## ABOUT THIS EXERCISE
After locating the line that contains "Cline Cellars Rock" in the records below, write out exactly that line and each line after it through the one that contains "total: 4443.56 -> 3975.06", and nothing else.

## MATERIAL PROVIDED
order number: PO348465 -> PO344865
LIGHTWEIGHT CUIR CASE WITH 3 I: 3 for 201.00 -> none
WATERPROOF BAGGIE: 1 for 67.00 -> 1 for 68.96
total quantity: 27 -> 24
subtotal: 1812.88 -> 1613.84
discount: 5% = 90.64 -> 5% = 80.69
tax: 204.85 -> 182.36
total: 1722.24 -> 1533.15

--

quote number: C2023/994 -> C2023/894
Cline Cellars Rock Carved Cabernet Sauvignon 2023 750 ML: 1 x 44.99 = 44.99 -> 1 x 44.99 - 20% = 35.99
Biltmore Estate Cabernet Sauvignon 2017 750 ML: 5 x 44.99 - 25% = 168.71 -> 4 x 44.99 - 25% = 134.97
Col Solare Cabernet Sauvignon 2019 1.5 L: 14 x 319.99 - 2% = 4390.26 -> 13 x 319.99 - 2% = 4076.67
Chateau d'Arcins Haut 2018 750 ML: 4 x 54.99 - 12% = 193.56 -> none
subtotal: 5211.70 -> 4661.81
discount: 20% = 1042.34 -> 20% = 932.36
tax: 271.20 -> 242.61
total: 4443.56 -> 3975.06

* * *

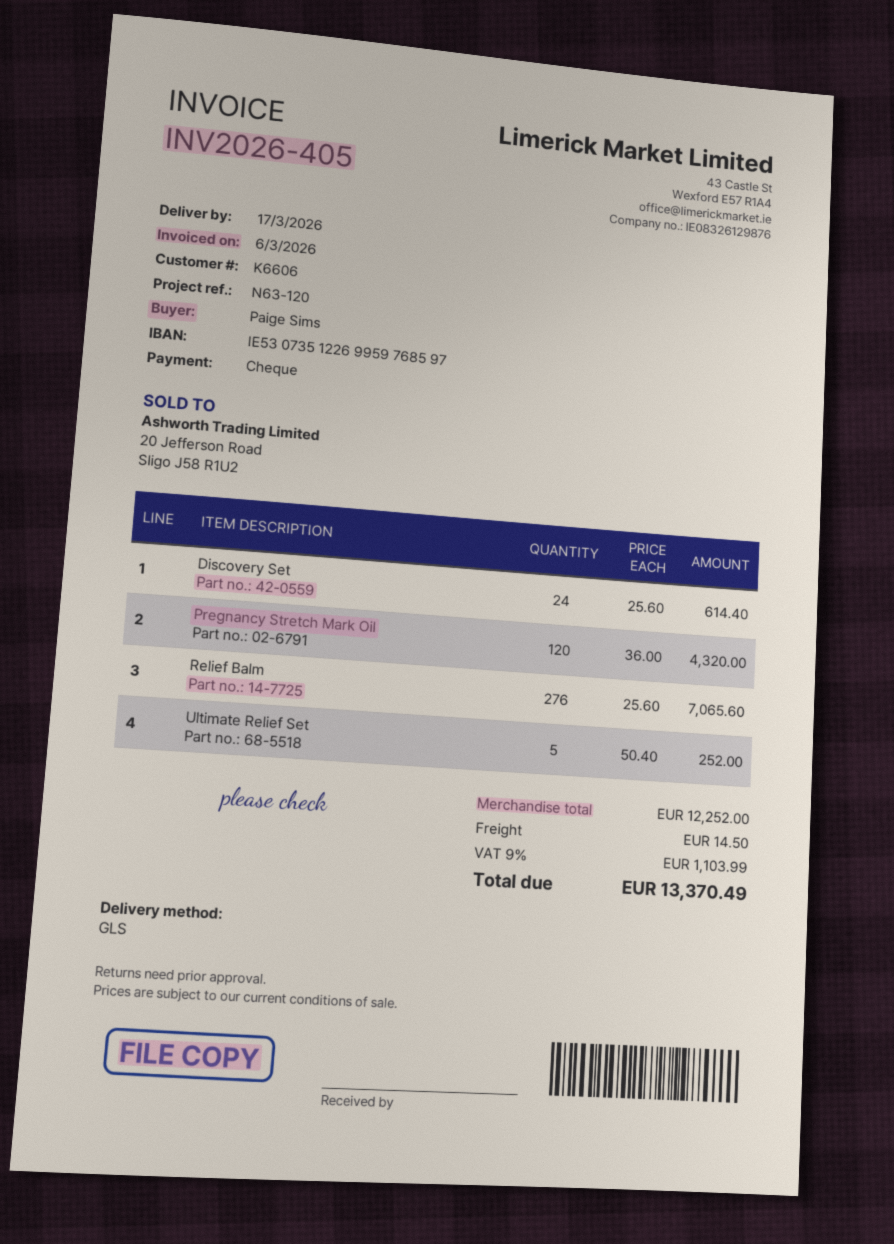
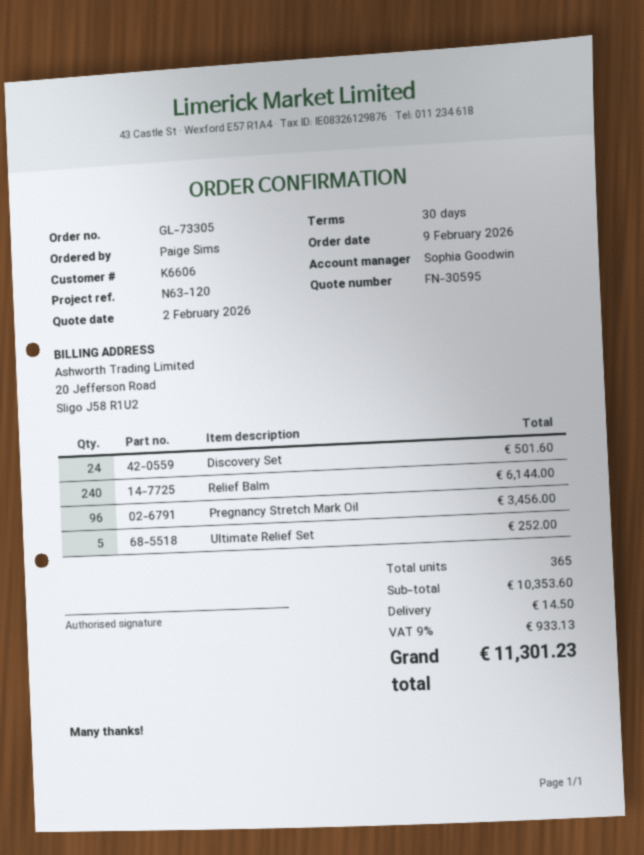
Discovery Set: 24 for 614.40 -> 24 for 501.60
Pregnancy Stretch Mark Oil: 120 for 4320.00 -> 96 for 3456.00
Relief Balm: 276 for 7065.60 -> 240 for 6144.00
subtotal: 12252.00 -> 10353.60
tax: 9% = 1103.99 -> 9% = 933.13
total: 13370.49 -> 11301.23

## SOLUTION
Cline Cellars Rock Carved Cabernet Sauvignon 2023 750 ML: 1 x 44.99 = 44.99 -> 1 x 44.99 - 20% = 35.99
Biltmore Estate Cabernet Sauvignon 2017 750 ML: 5 x 44.99 - 25% = 168.71 -> 4 x 44.99 - 25% = 134.97
Col Solare Cabernet Sauvignon 2019 1.5 L: 14 x 319.99 - 2% = 4390.26 -> 13 x 319.99 - 2% = 4076.67
Chateau d'Arcins Haut 2018 750 ML: 4 x 54.99 - 12% = 193.56 -> none
subtotal: 5211.70 -> 4661.81
discount: 20% = 1042.34 -> 20% = 932.36
tax: 271.20 -> 242.61
total: 4443.56 -> 3975.06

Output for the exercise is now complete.